Présentation de l’association
Les Restaurants du Coeur - Les Relais du Coeur
Extrait du Journal Officiel du 14 octobre 1985
Les Restos du Cœur sont une association de loi 1901, reconnue d’utilité publique sous le nom officiel de « Les Restaurants du Cœur – les Relais du Cœur ». Elle a pour but « d’aider et d’apporter une assistance bénévole aux personnes démunies, notamment dans le domaine alimentaire, par l’accès de repas gratuits, et par la participation à leur insertion sociale et économique, ainsi qu’à toute l’action contre la pauvreté sous toutes ses formes ».
Au niveau national …
La structure des Restos du Cœur, décentralisée, se compose d’une association nationale à laquelle se rattachent 112 associations départementales, réparties sur 96 départements.
Cette association nationale fonctionne sur le même modèle que les associations départementales.
L’association nationale, dont le siège social se situe 8 rue d’Athènes à Paris, regroupe un certain nombre d’activités centralisées, dont elle fait bénéficier les antennes départementales :
Elle assure l’approvisionnement des centres de distribution alimentaire.
Les denrées viennent de deux sources :
dons en nature de la C.E.E. pour certains produits ( viande, farine … )
achat en gros auprès de fournisseurs
Elle apporte l’appui technique et l’aide financière nécessaires aux départements dans leurs actions d’aide alimentaire et d’aide à l’insertion
Elle assure la formation des bénévoles
Elle contrôle et consolide les comptes des associations départementales
Elle assure les relations avec la presse nationale et internationale, agrée ou non les manifestations
Elle aide à la cohérence des actions des différents intervenants et à l’échange d’informations entre eux
Au niveau du département de la Côte d’Or …
L’association est autonome juridiquement.
L’assemblée Générale, constituée de bénévoles du département, élit un Conseil d’Administration et un Président qui nomme les membres de son Bureau ( parmi les élus du Conseil d’Administration ).
L’association est cependant liée à l’association nationale par un contrat d’agrément qui définit ses obligations.
C’est l’association départementale qui gère l’essentiel du travail des Restos au quotidien et sur le terrain :
l’aide alimentaire
les relais du cœur : vestiaire, layette, couture, laverie, coiffure, esthétique, antenne médicale
des activités culturelles : bibliothèque, rencontres cinéma, travaux manuels, cuisine …
de multiples activités qui contribuent à la réinsertion : écoute et aide à la personne, apprentissage du français aux étrangers, initiation à la bureautique, aide à la recherche d’emploi …

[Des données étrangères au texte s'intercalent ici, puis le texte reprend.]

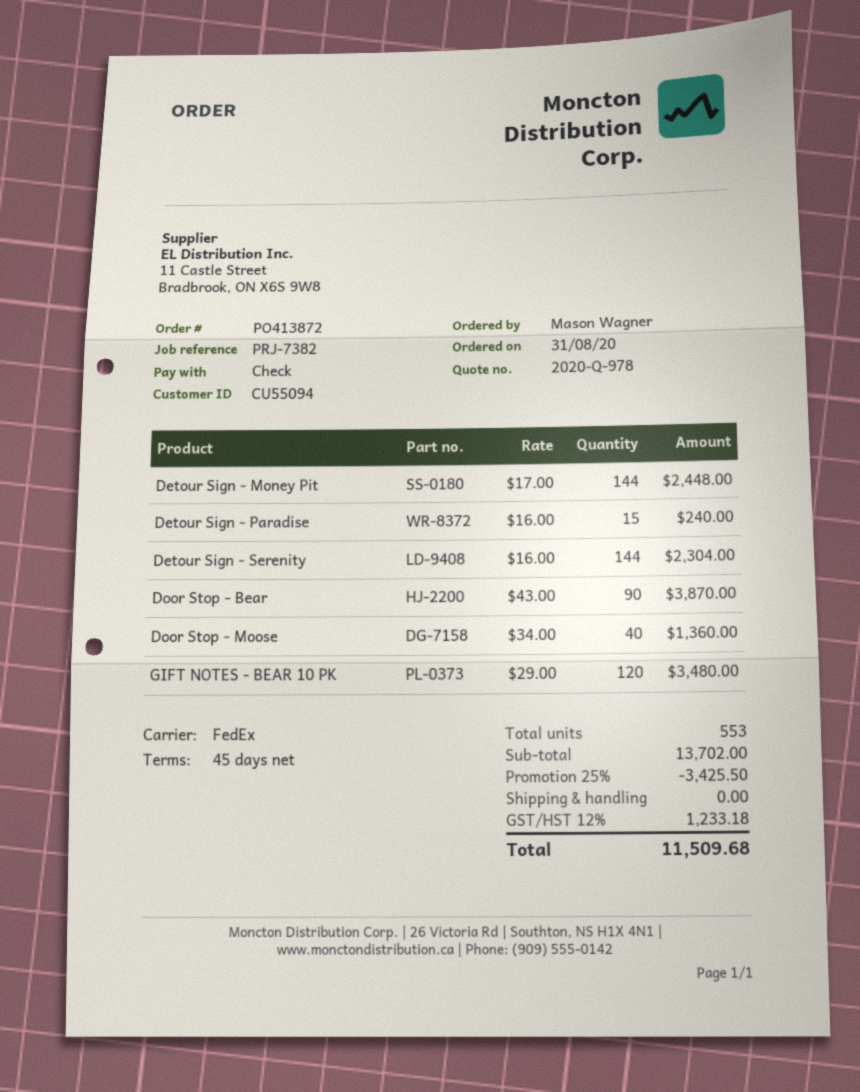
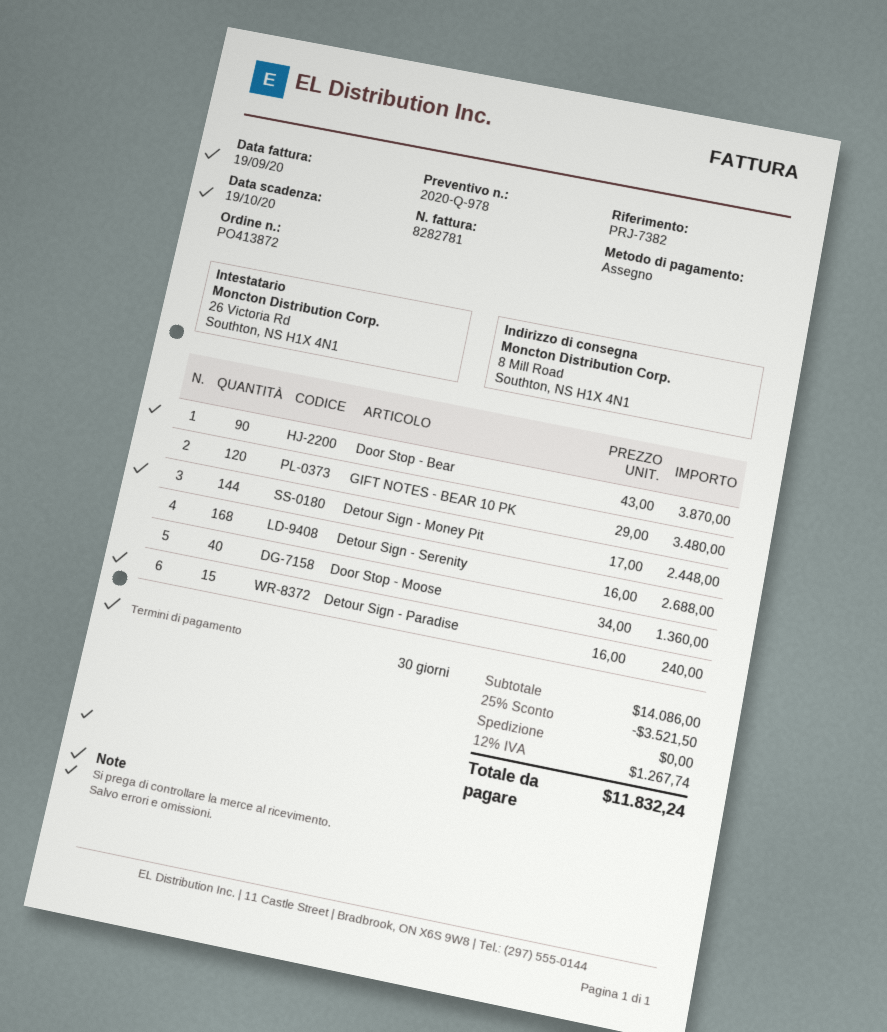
payment terms: 45 days -> 30 days
Detour Sign - Serenity: 144 x 16.00 = 2304.00 -> 168 x 16.00 = 2688.00
subtotal: 13702.00 -> 14086.00
discount: 25% = 3425.50 -> 25% = 3521.50
tax: 12% = 1233.18 -> 12% = 1267.74
total: 11509.68 -> 11832.24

l’accompagnement vers l’insertion sociale et professionnelle par le biais de propositions d’emplois sous Contrats Aidés ( C.A., C.A.E. ) et la possibilité de logement
A l’écoute de toutes les formes d’exclusion, elle apporte sans cesse des propositions et de nouvelles initiatives.

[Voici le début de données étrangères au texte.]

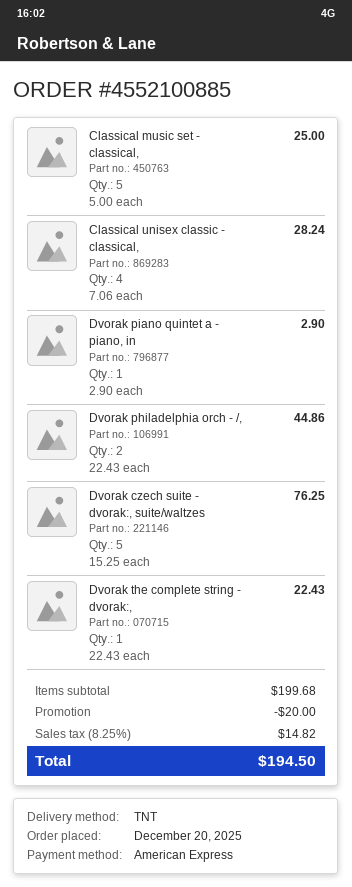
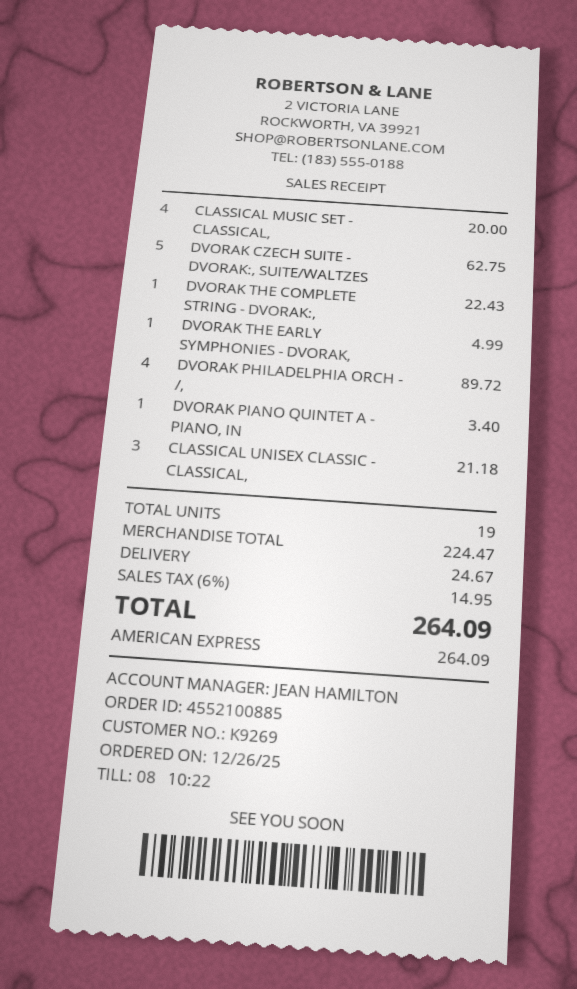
order date: 2025-12-20 -> 2025-12-26
Classical music set - classical,: 5 for 25.00 -> 4 for 20.00
Classical unisex classic - classical,: 4 for 28.24 -> 3 for 21.18
Dvorak piano quintet a - piano, in: 1 for 2.90 -> 1 for 3.40
Dvorak philadelphia orch - /,: 2 for 44.86 -> 4 for 89.72
Dvorak czech suite - dvorak:, suite/waltzes: 5 for 76.25 -> 5 for 62.75
DVORAK THE EARLY SYMPHONIES - DVORAK,: none -> 1 for 4.99
subtotal: 199.68 -> 224.47
discount: 20.00 -> none
shipping: none -> 24.67
tax: 8.25% = 14.82 -> 6% = 14.95
total: 194.50 -> 264.09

Historique de l'accompagnement vers l'insertion sociale et professionnelle
au sein des Restos du Coeur
L’aide à l’insertion est au cœur de l’esprit que Coluche a voulu donner aux « Restos ».
Lors de son Assemblée Générale ( Paris – 1992 ), l’insertion a été annoncée comme l’un des objectifs des Restaurants du Cœur, objectif aussi important à réaliser que l’aide alimentaire.
A côté des différentes structures socioprofessionnelles déjà en place, une prestation « Restos » à destination des publics défavorisés a semblé tout à fait légitime aux administrateurs de l’association.
C’est ainsi que depuis 1992, l’association de Côte d’Or fait travailler certains de ses bénéficiaires en contrat aidé.
De 1992 à aujourd’hui, près de 400 personnes ont bénéficié d’un contrat de travail
( C.E.S. / C.E.C. / C.A.E. / C.A. ) au sein de l’association et de toutes les aides afférentes.
Un certain nombre d’entre eux se trouve aujourd’hui parfaitement intégré dans la société et dans le monde du travail.
Les Restos du Cœur ont tout naturellement eu le souhait de pérenniser et de professionnaliser leur action et la démarche de se faire reconnaître officiellement comme Chantier d’Insertion par les Pouvoirs Publics et par leurs partenaires est devenue une évidence, concrétisée le 1 juillet 2005.